Goal of the exercise
What is needed is an exact copy of the line with "家装建材/家居家纺 | 经营类目: 266 -> 264" and all lines that follow it in the entries below, the last line included.

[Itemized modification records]
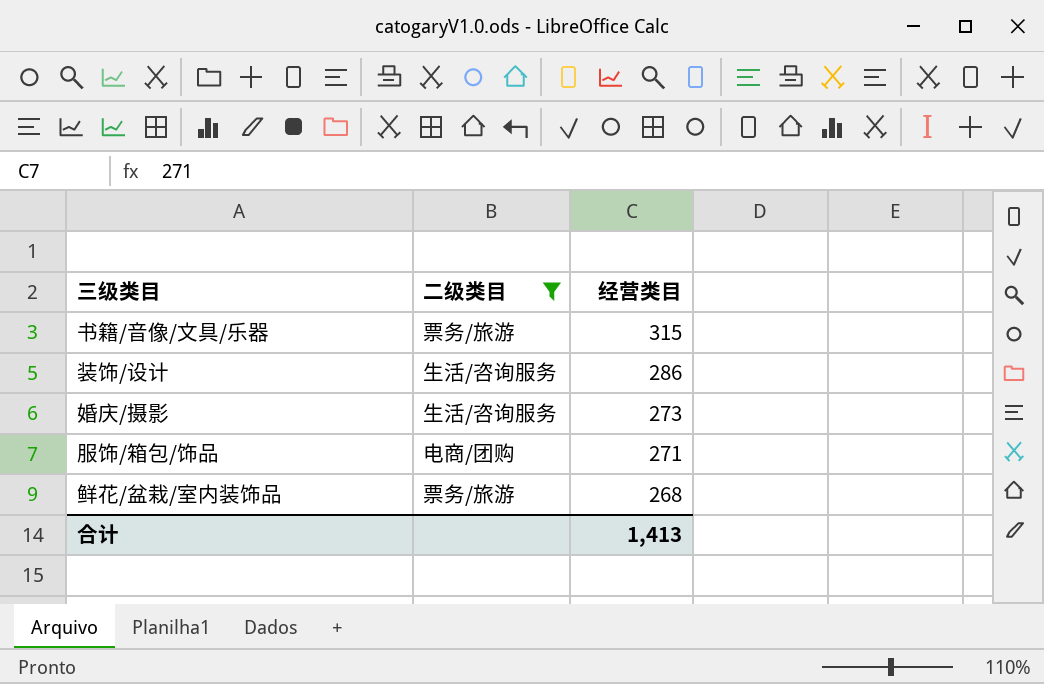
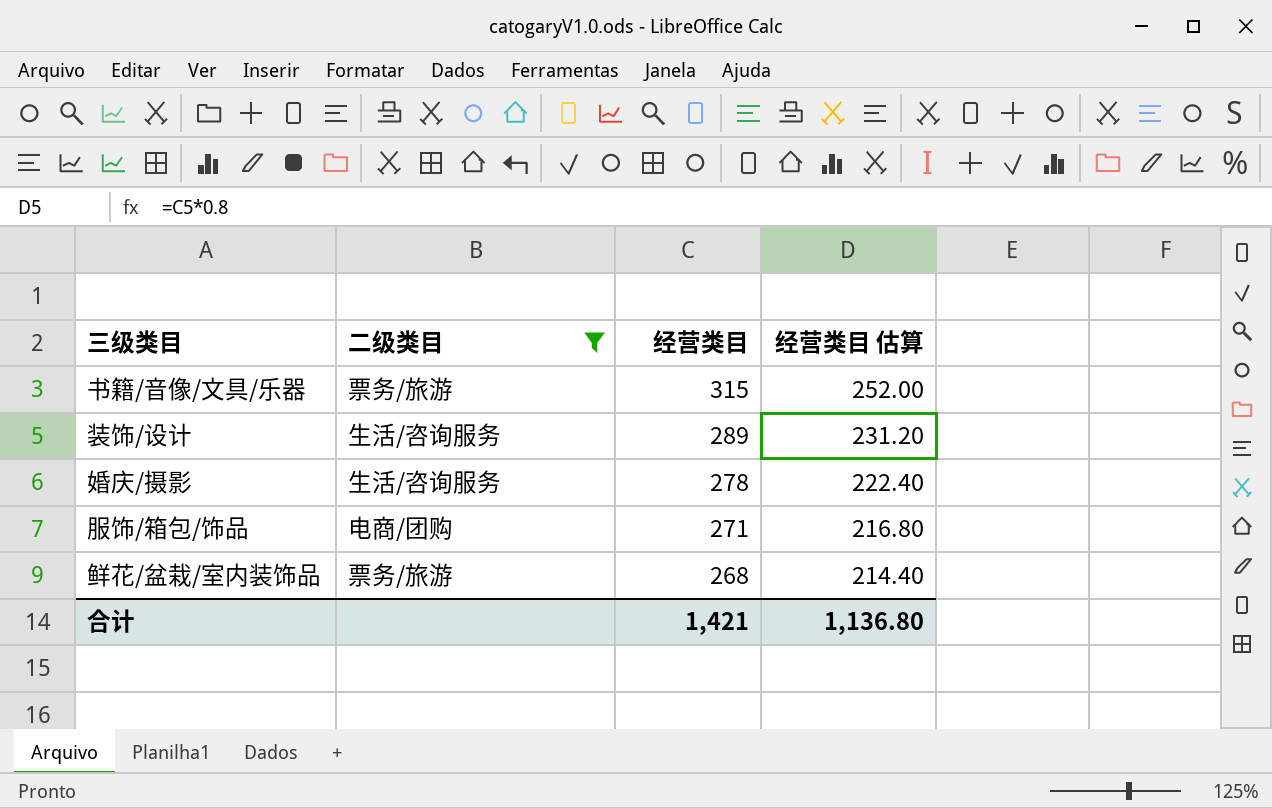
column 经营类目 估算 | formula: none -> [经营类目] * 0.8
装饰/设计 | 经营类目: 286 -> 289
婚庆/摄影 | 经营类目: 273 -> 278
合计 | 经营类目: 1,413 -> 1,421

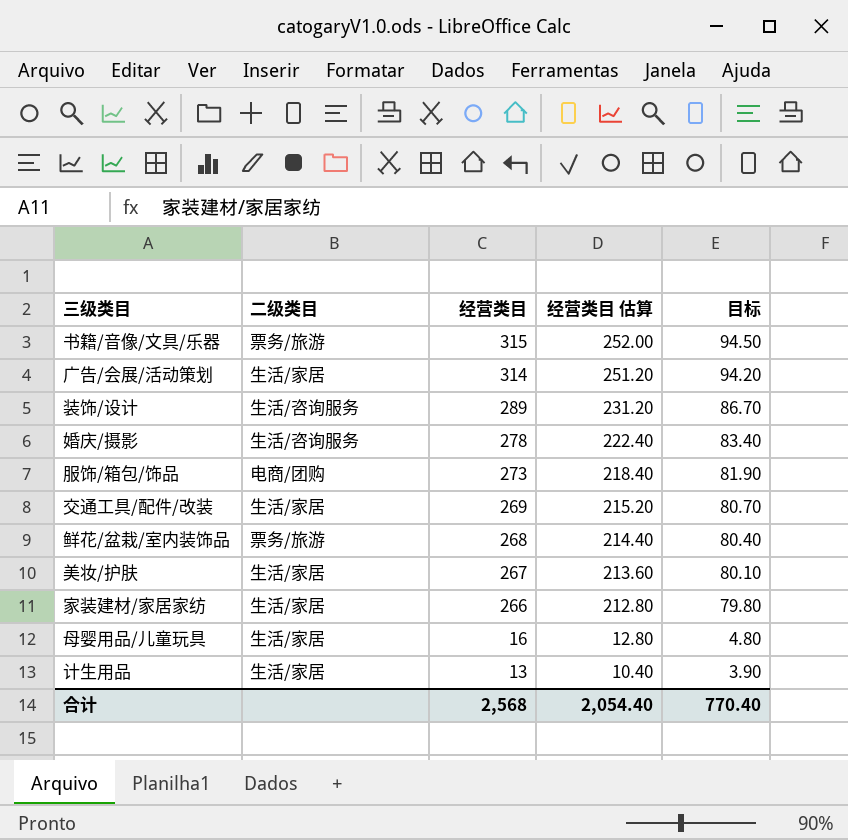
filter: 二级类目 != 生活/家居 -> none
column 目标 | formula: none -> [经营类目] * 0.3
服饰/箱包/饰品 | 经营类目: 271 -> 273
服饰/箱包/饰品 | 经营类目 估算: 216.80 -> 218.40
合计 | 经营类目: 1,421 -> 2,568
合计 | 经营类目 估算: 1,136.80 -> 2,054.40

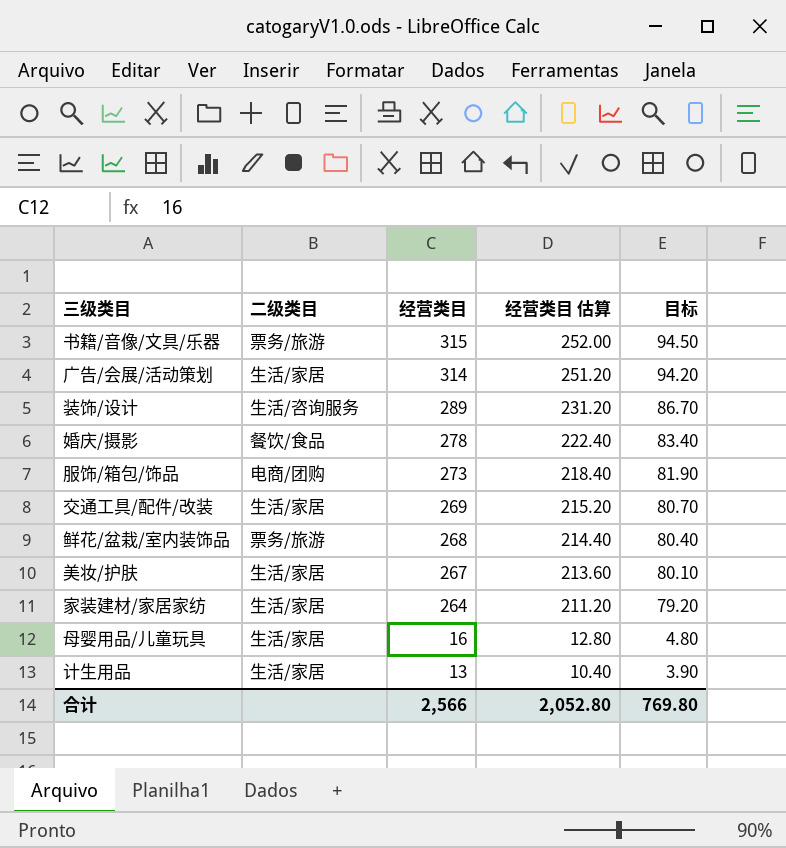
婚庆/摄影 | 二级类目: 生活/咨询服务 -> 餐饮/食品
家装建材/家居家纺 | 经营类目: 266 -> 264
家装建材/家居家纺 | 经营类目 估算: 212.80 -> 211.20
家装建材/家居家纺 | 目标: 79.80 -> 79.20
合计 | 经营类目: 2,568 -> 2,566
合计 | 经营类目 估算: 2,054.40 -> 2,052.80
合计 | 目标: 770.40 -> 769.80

Result of this exercise
家装建材/家居家纺 | 经营类目: 266 -> 264
家装建材/家居家纺 | 经营类目 估算: 212.80 -> 211.20
家装建材/家居家纺 | 目标: 79.80 -> 79.20
合计 | 经营类目: 2,568 -> 2,566
合计 | 经营类目 估算: 2,054.40 -> 2,052.80
合计 | 目标: 770.40 -> 769.80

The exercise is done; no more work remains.